Power train circuit 101 receives an input voltage V_IN at an input from a source of electrical power and generates a regulated output voltage V_OUT at an output node based on the input voltage V_IN. Power converter 100 converts the input voltage V_IN into the output voltage V_OUT. Power train circuit 101 shown in FIG. 1 employs a step-down (buck) converter topology that converts an input voltage V_IN into an output voltage V_OUT that is less than the input voltage V_IN. Thus, V_IN in FIG. 1 is greater than V_OUT. Although power train circuit 101 is a step-down converter, embodiments of the present invention may be included in other power converter topologies, such as in a step-up (boost) power converter circuit that converts an input voltage into an output voltage that is greater than the input voltage.

The output voltage V_OUT of power converter circuit 100 is provided to a load that is coupled to the output node of power converter circuit 100. The load may be, for example, a microprocessor integrated circuit, a field programmable gate array integrated circuit, or any other type of circuit or system that draws current. Power converter circuit 100 provides output current to the load at V_OUT, and the load draws current from power converter circuit 100. Power converter circuit 100 alternately turns the switching transistors 111-112 on and off to provide output current to the load and to maintain the output voltage V_OUT at a substantially constant voltage. The output capacitor 116 is coupled between the output node of power converter circuit 100 and a ground node that is at a ground voltage. Output capacitor 116 filters V_OUT to help maintain V_OUT at a substantially constant DC voltage.

Driver circuit 102 generates two drive voltages DRV1 and DRV2 that are provided to the gates of transistors 111 and 112, respectively. Driver circuit 102 controls the conductive states of the switching transistors 111 and 112 by controlling the drive voltages DRV1 and DRV2, respectively. Driver circuit 102 switches transistors 111 and 112 out of phase, such that when one of transistors 111-112 is on, the other one of transistors 111-112 is off. Power converter circuit 100 prevents transistors 111 and 112 from being on at the same time. During each switching period of transistors 111-112, transistor 111 is on and transistor 112 is off for a primary portion of the switching period, and transistor 111 is off and transistor 112 is on for a complementary portion of the switching period. The on-times of switching transistors 111 and 112 may be separated by small time intervals in each switching period during which both of transistors 111-112 are off to avoid cross-conduction there between.

During the primary portion of each switching period of transistors 111-112, driver circuit 102 maintains transistor 112 off, and driver circuit 102 maintains transistor 111 on, causing the input voltage V_IN to be coupled to output inductor 114 through transistor 111. During the primary portion of each switching period, the current IL flowing through inductor 114 increases in response to current flowing through transistor 111 between input voltage V_IN and inductor 114.

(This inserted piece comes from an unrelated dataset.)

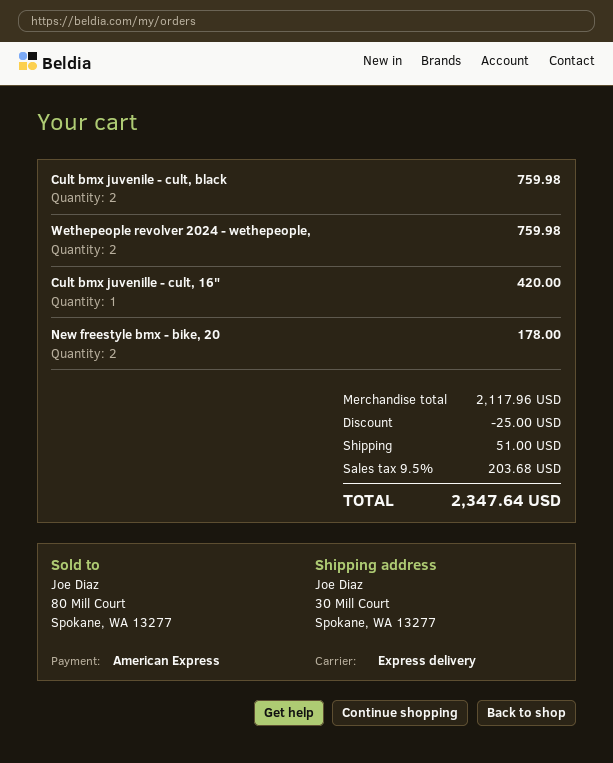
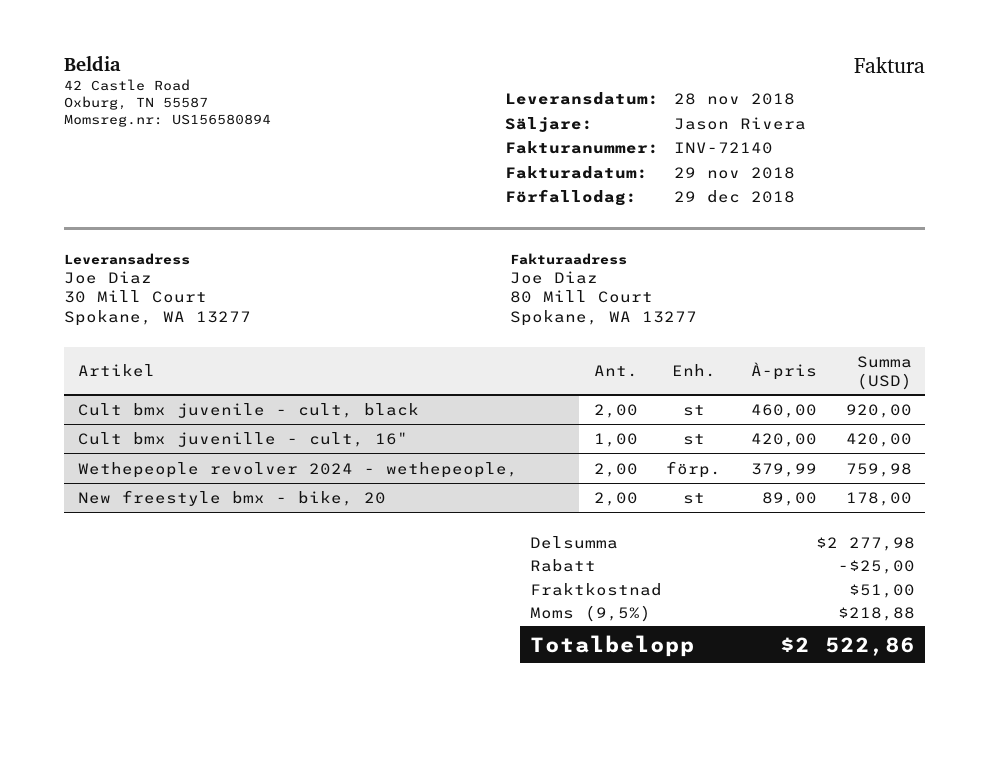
Cult bmx juvenile - cult, black: 2 for 759.98 -> 2 for 920.00
subtotal: 2117.96 -> 2277.98
tax: 9.5% = 203.68 -> 9.5% = 218.88
total: 2347.64 -> 2522.86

During the complementary portion of each switching period of transistors 111-112, driver circuit 102 maintains transistor 111 off, and driver circuit 102 maintains transistor 112 on, causing the inductor 114 to be coupled to a ground node at the source of transistor 112 that is at the ground voltage. When auxiliary transistor 112 is on, transistor 112 provides a circuit path to maintain the continuity of the inductor current IL flowing through the inductor 114. During the complementary portion of each switching period, the current IL flowing through inductor 114 decreases in response to current flowing through transistor 112 between the ground node and inductor 114.

The controller circuit 104 generates one or more PWM signals to control the duty cycles of the switching transistors 111-112 using driver circuit 102. Controller circuit 104 may be referred to as a pulse-width modulation (PWM) controller circuit. The one or more PWM signals generated by controller circuit 104 are provided to one or more inputs of gate circuit 103. Gate circuit 103 may be, for example, a logic gate circuit, such as an AND or a NAND logic gate circuit. Hysteretic comparison circuit 106 generates a control signal CNTL that is provided to an additional input of gate circuit 103. Gate circuit 103 generates signals PWMDR at its outputs.

Power converter circuit 100 operates in at least three modes of operation that are referred to as a pulse width modulation (PWM) mode, a positive current limit mode, and a negative current limit mode. The current limit modes are described in detail below. During the pulse width modulation mode, hysteretic comparison circuit 106 causes the control signal CNTL to have a value that causes gate circuit 103 to pass the values of the PWM signals to the outputs of gate circuit 103 in signals PWMDR. For example, if gate circuit 103 is an AND gate or a NAND gate, hysteretic comparison circuit 106 drives control signal CNTL to a logic high state during pulse width modulation mode, causing gate circuit 103 to drive signals PWMDR to the same values as signals PWM.

Signals PWMDR are provided to inputs of driver circuit 102. Driver circuit 102 generates the drive voltages DRV1 and DRV2 based on the PWMDR signals during PWM mode. In response to first values in the PWMDR signals, driver circuit 102 turns on transistor 111 and turns off transistor 112. In response to second values in the PWMDR signals, driver circuit 102 turns off transistor 111 and turns on transistor 112. Controller circuit 104 causes the PWM and PWMDR signals to alternate between the first and second values during PWM mode.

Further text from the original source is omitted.